Sparkey,
I'd love to hear your speculations. Thanks for taking the time. My ancestral heritage is so unknown I could have English or Polish links that I don't know about.
Thanks again.
Interesting... if you want to narrow it down further and determine if your family surname was originally Smither or Zyglewicz or something not in the public databases, you would need to upgrade to more markers. 37 via FTDNA should work. As is, we don't have enough info to say whether your family was recently from England, Poland, Ireland, or somewhere else.
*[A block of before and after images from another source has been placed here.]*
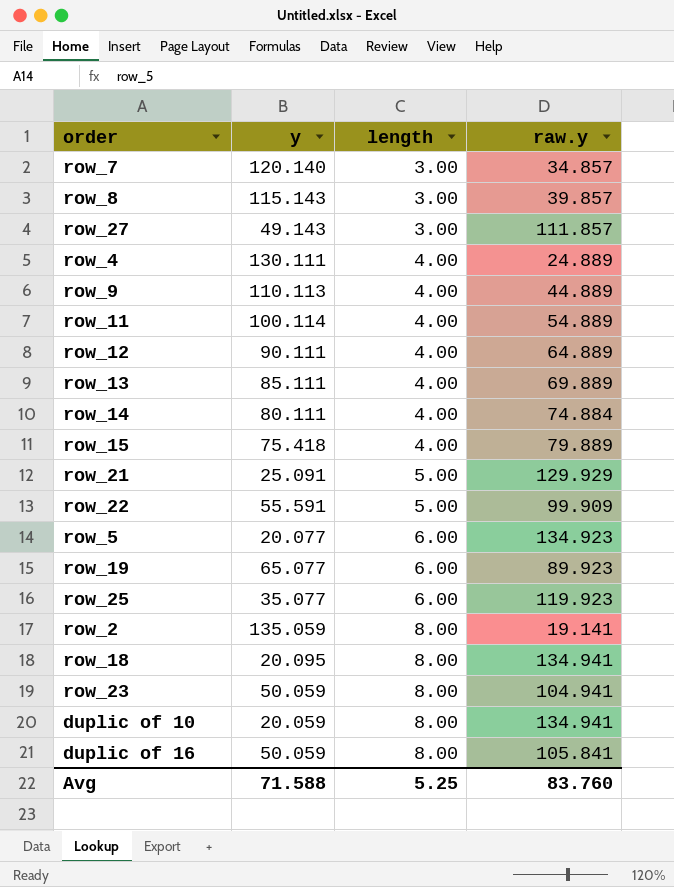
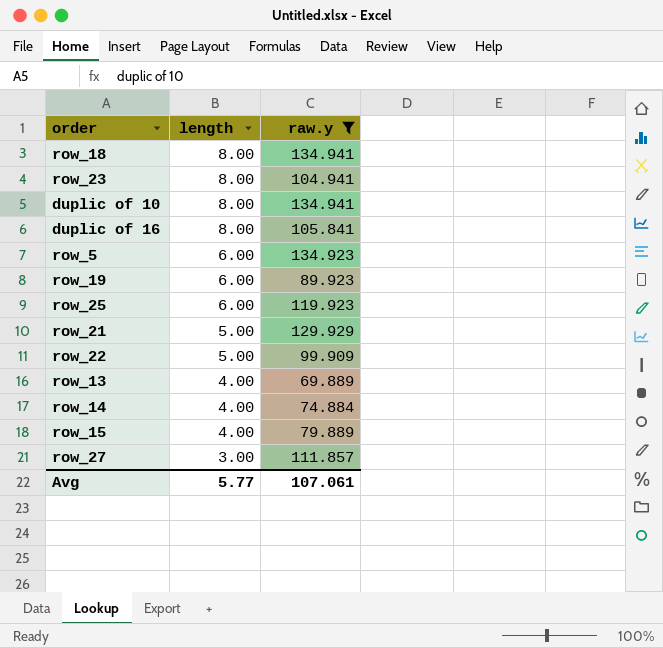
filter: none -> raw.y >= 69.889
row order: length ascending -> length descending
column y | position: 2 -> none
Avg | length: 5.25 -> 5.77
Avg | raw.y: 83.760 -> 107.061

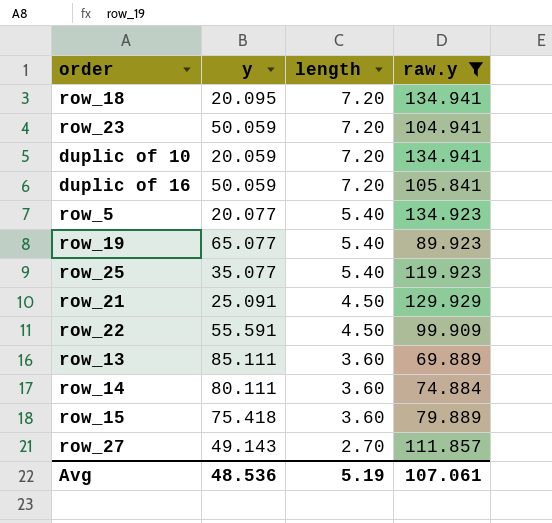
column y | position: none -> 2
row_18 | length: 8.00 -> 7.20
row_23 | length: 8.00 -> 7.20
duplic of 10 | length: 8.00 -> 7.20
duplic of 16 | length: 8.00 -> 7.20
row_5 | length: 6.00 -> 5.40
row_19 | length: 6.00 -> 5.40
row_25 | length: 6.00 -> 5.40
row_21 | length: 5.00 -> 4.50
row_22 | length: 5.00 -> 4.50
row_13 | length: 4.00 -> 3.60
row_14 | length: 4.00 -> 3.60
row_15 | length: 4.00 -> 3.60
row_27 | length: 3.00 -> 2.70
Avg | length: 5.77 -> 5.19

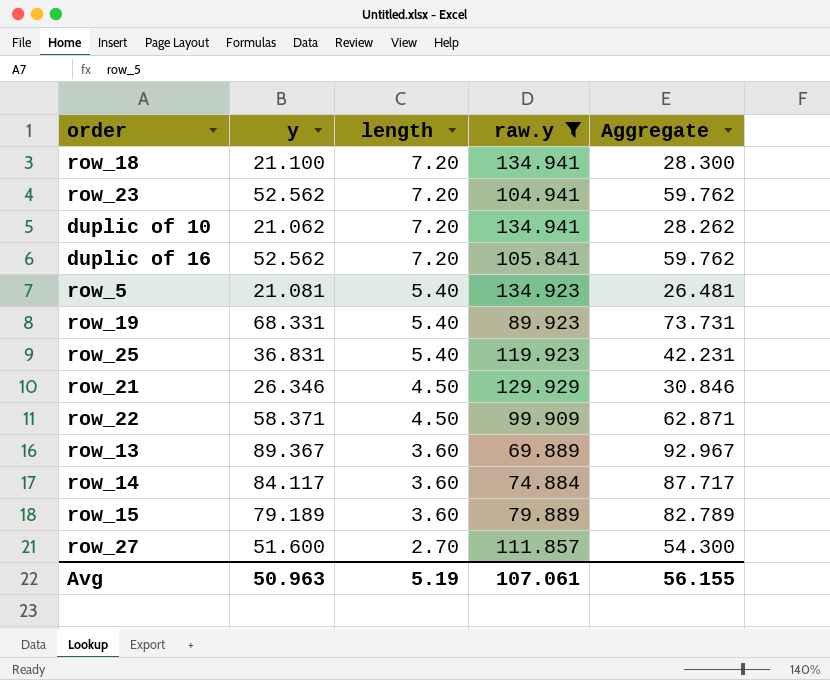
column Aggregate | formula: none -> [y] + [length]
row_18 | y: 20.095 -> 21.100
row_23 | y: 50.059 -> 52.562
duplic of 10 | y: 20.059 -> 21.062
duplic of 16 | y: 50.059 -> 52.562
row_5 | y: 20.077 -> 21.081
row_19 | y: 65.077 -> 68.331
row_25 | y: 35.077 -> 36.831
row_21 | y: 25.091 -> 26.346
row_22 | y: 55.591 -> 58.371
row_13 | y: 85.111 -> 89.367
row_14 | y: 80.111 -> 84.117
row_15 | y: 75.418 -> 79.189
row_27 | y: 49.143 -> 51.600
Avg | y: 48.536 -> 50.963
Anyway, my guess for your patriline's migration goes something like this:
ca. 28000 YBP: Arrives in Europe as part of the Paleolithic Gravettian culture (as Haplogroup IJ)
ca. 22000 YBP: Continues into the Epipaleolithic Epigravettian culture near the Adriatic (as Haplogroup I2*)
ca. 12000 YBP: Continues into the Mesolithic Sauveterrian* culture north of the Alps (as Haplogroup I2c)
ca. 9000 YBP: Continues as part of Tardenoisian culture in Central Europe (as Haplogroup I2c)
ca. 7000 YBP: Continues as part of Linear Pottery culture in Central Europe (as Haplogroup I2c1)
ca. 4000 YBP: Sometime during the Bronze Age is absorbed into Unetice and/or Tumulus culture, is probably Indo-Europeanized/Celticized by then or sometime around then**
ca. 3000 YBP: I2c1 begins to expand from its most recent common ancestor, soon after joining and expanding with the Celtic Halstatt culture
*Probably the most speculative guess above... it's really hard to say here, but it does seem that I2c moved from the Adriatic to north of the Alps by the Mesolithic sometime
**How Central/Western Europe got Indo-Europeanized and Celticized is up to significant debate
After that, it would help to have your sample at higher resolution. My guess is that your ancestors ended up in modern Germany, got Germancized sometime around the Classical Period or Migration Period, and expanded with the Saxons or somebody. It's also possible that they ended up with the Belgae or somebody like that and expanded to wherever they ended up before the Saxons... it's still hard to say at this point.